Descrição de chapéu Análise Governo Trump

Sucessos descritos na ONU por Trump e Temer não existem no mundo real

Opostos naquilo que exaltam, discursos de líderes só se encontram no autoelogio

Patrícia Campos Mello
São Paulo

Enquanto o discurso do presidente americano, Donald Trump, foi um desaforo contra a ONU e toda e qualquer instituição multilateral, como previsto, a fala de Michel Temer soou como música para os ouvidos dos defensores da combalida ordem global.

“Rejeitamos a ideologia do globalismo e abraçamos a doutrina do patriotismo”, discursou Trump, que chamou o Conselho de Direitos Humanos da ONU de “uma vergonha” e disse que o Tribunal Penal Internacional “não tem legitimidade, nem autoridade”.

 

Em contraste, Temer descreveu o Brasil como um “país que, diante do isolacionismo, propõe mais abertura e integração” e, diante do unilateralismo, “propõe mais diplomacia e multilateralismo”.

Pena que esse paladino das instituições multilaterais seja um presidente pato manco, em fim melancólico de mandato, com rejeição de 82%. E que várias das vitórias listadas por Temer não sejam muito precisas.

Trump teve a desfaçatez de “agradecer” os países vizinhos à Síria por acolher refugiados da guerra civil e dizer que lá é o melhor lugar para essas pessoas ficarem. “Como vemos na Jordânia, a política mais compassiva é manter os refugiados o mais próximo possível de suas casas, para facilitar seu retorno e participarem da reconstrução (de seu país)."

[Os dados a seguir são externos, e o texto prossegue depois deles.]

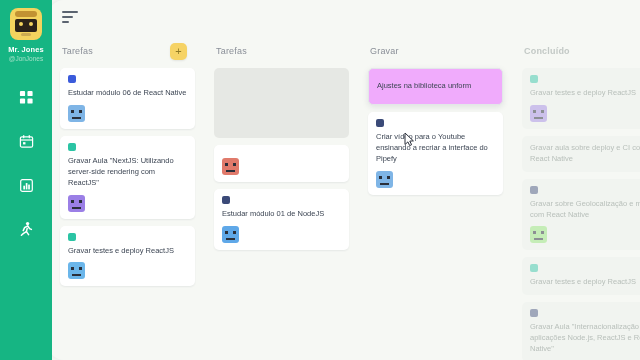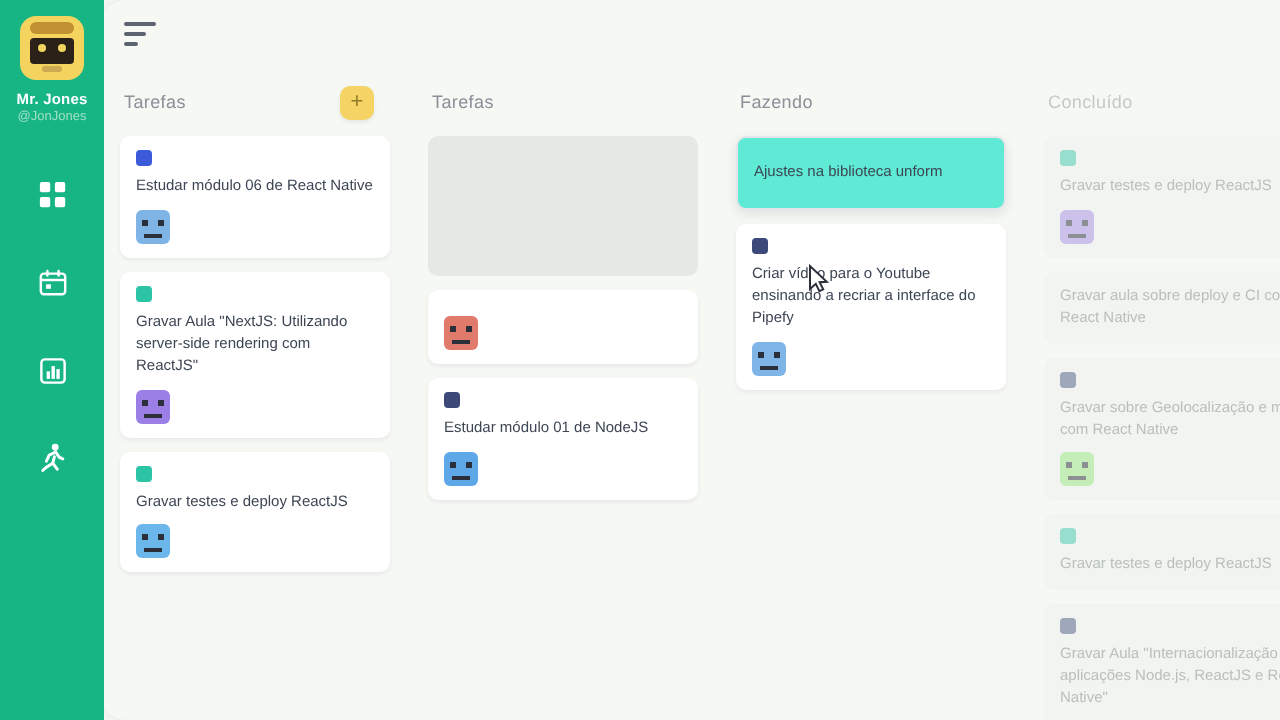--- a/index.html
+++ b/index.html
@@ -85,21 +85,21 @@
     gap: 16px;
     height: 326px;
   }
   .column { width: 135px; flex: 0 0 135px; margin-right: 3px; position: relative; }
   .column.wide { flex: 0 0 150px; width: 150px; }
   .col-head {
     display: flex; align-items: center; justify-content: space-between;
     height: 22px; padding: 0 8px 0 2px; margin-bottom: 6px;
   }
   .col-title { font-size: 9px; color: #8a8f98; font-weight: normal; letter-spacing: .2px; }
-  .col-title.muted { color: #c3c9c6; }
+  .col-title.muted { color: #c3c9c6; font-weight: bold; }
   #add-button {
     width: 17px; height: 17px; border-radius: 5px;
     background: #f6d365; border: none; cursor: pointer;
     display: flex; align-items: center; justify-content: center;
     color: #8f7a25; font-size: 11px; line-height: 1;
     box-shadow: 0 1px 2px rgba(0,0,0,0.08);
   }
   .col-body { display: flex; flex-direction: column; gap: 7px; }
 
   .card {
@@ -125,21 +125,21 @@
   .card .avatar .mouth {
     position: absolute; bottom: 3px; left: 4px; width: 9px; height: 2px; background: #2a2f3a;
   }
 
   .card.ghost {
     background: #e6e8e4;
     box-shadow: none;
     height: 70px;
   }
   .card.drag {
-    background: #5eead4;
+    background: #f0abfc;
     border: 1px solid #e3e6e9;
     box-shadow: 0 2px 6px rgba(20,30,50,0.10);
     padding-top: 12px; padding-bottom: 12px;
   }
   .card.done {
     background: #f1f4f0;
     box-shadow: none;
   }
   .card.done .title { color: #b9c0bb; }
   .card.done .tag { opacity: .45; }
@@ -266,21 +266,21 @@
               <div class="title">Estudar módulo 01 de NodeJS</div>
               <div class="avatar" style="background: rgb(95, 168, 232);">
                 <span class="eyes"></span>
                 <span class="mouth"></span>
               </div>
             </div>
           </div>
         </div>
         <div class="column">
           <div class="col-head">
-            <div class="col-title">Fazendo</div>
+            <div class="col-title">Gravar</div>
           </div>
           <div class="col-body">
             <div class="card drag">
               <div class="title">Ajustes na biblioteca unform</div>
             </div>
             <div class="card">
               <div class="tag" style="background: rgb(59, 74, 120);"></div>
               <div class="title">Criar vídeo para o Youtube ensinando a recriar a interface do Pipefy</div>
               <div class="avatar" style="background: rgb(127, 181, 230);">
                 <span class="eyes"></span>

Os países em desenvolvimento abrigam 85% dos refugiados do mundo. Líbano e Jordânia, países com renda per capita bem inferior aos EUA, têm 980 mil e 670 mil refugiados sírios, e frequentemente pedem ajuda de nações mais ricas para reassentamento. Sob Trump, os EUA reduziram de 45 mil para 30 mil a cota de refugiados reassentados ao ano –o número mais baixo em décadas

Já Temer fala que o Brasil tem “orgulho de nossa tradição de acolhimento.” E descreve os esforços do governo federal para receber os cerca de 55 mil venezuelanos que estão em território brasileiro, com construção de abrigos, permissão para trabalhar e estudar.

De fato, o governo federal tem agido para acolher o fluxo de venezuelanos. No entanto, a governadora de Roraima, Suely Campos, acaba de fechar acordo com o ditador venezuelano, Nicolás Maduro, para “devolver” venezuelanos. 

Trump rejeitou o “Pacto Global para Migração”, dizendo que cada país tem o direito de ter sua própria política de migração, de acordo com seus interesses nacionais. Para ele, a solução para o problema dos refugiados é cada um ficar na sua casa. “A única solução de longo prazo para a crise da migração é ajudar as pessoas a construir futuros melhores em seus países de origem: fazer seus países grandiosos de novo”

Não que essa ajuda aos países mais pobres devesse ser de graça –para Trump, deveria funcionar como escambo. “Os EUA são os maiores provedores de ajuda externa no mundo, mas poucos países dão alguma coisa para a gente.”  

Temer defende o pacto global e fala sobre o dever de proteger os refugiados.

No entanto, ele não mencionou a promessa que fez em sua primeira participação na assembleia geral da ONU, em 2016. Temer se comprometeu a receber mais 3.000 sírios no Brasil. No começo deste ano, Temer foi cobrado publicamente por Filippo Grandi, alto comissário da ONU para refugiados. Mas a promessa não se concretizou.

Em relação à Venezuela, a diferença de tom é gritante. Trump fala que 2 milhões fugiram das “aflições causadas pelo socialista Maduro e seus patrocinadores cubanos” e que o socialismo “quebrou a nação rica em petróleo e levou sua população a uma pobreza abjeta”.

Mais uma vez, o americano pede ação e anuncia sanções.

“Pedimos às nações aqui reunidas que reivindiquem a restauração da democracia na Venezuela; e hoje anunciamos mais sanções contra o regime repressivo.”

O governo brasileiro não adota sanções unilaterais e o Grupo de Lima rejeitou sugestões de intervenção militar na Venezuela.

“Mas sabemos que a solução para a crise apenas virá quando a Venezuela reencontrar o caminho da democracia e do desenvolvimento", disse Temer, em frase delicadamente construída para não sugerir nenhuma intervenção externa.  

Erramos: o texto foi alterado

Diferentemente do informado anteriormente, a rejeição ao presidente Michel Temer é de 82%, segundo a última pesquisa Datafolha sobre sua popularidade, em 10 de junho passado. Além disso,  era errada informação de que havia um representante da Casa Civil da Presidência na reunião entre a governadora Suely Campos e o ditador Nicolás Maduro. O texto foi corrigido.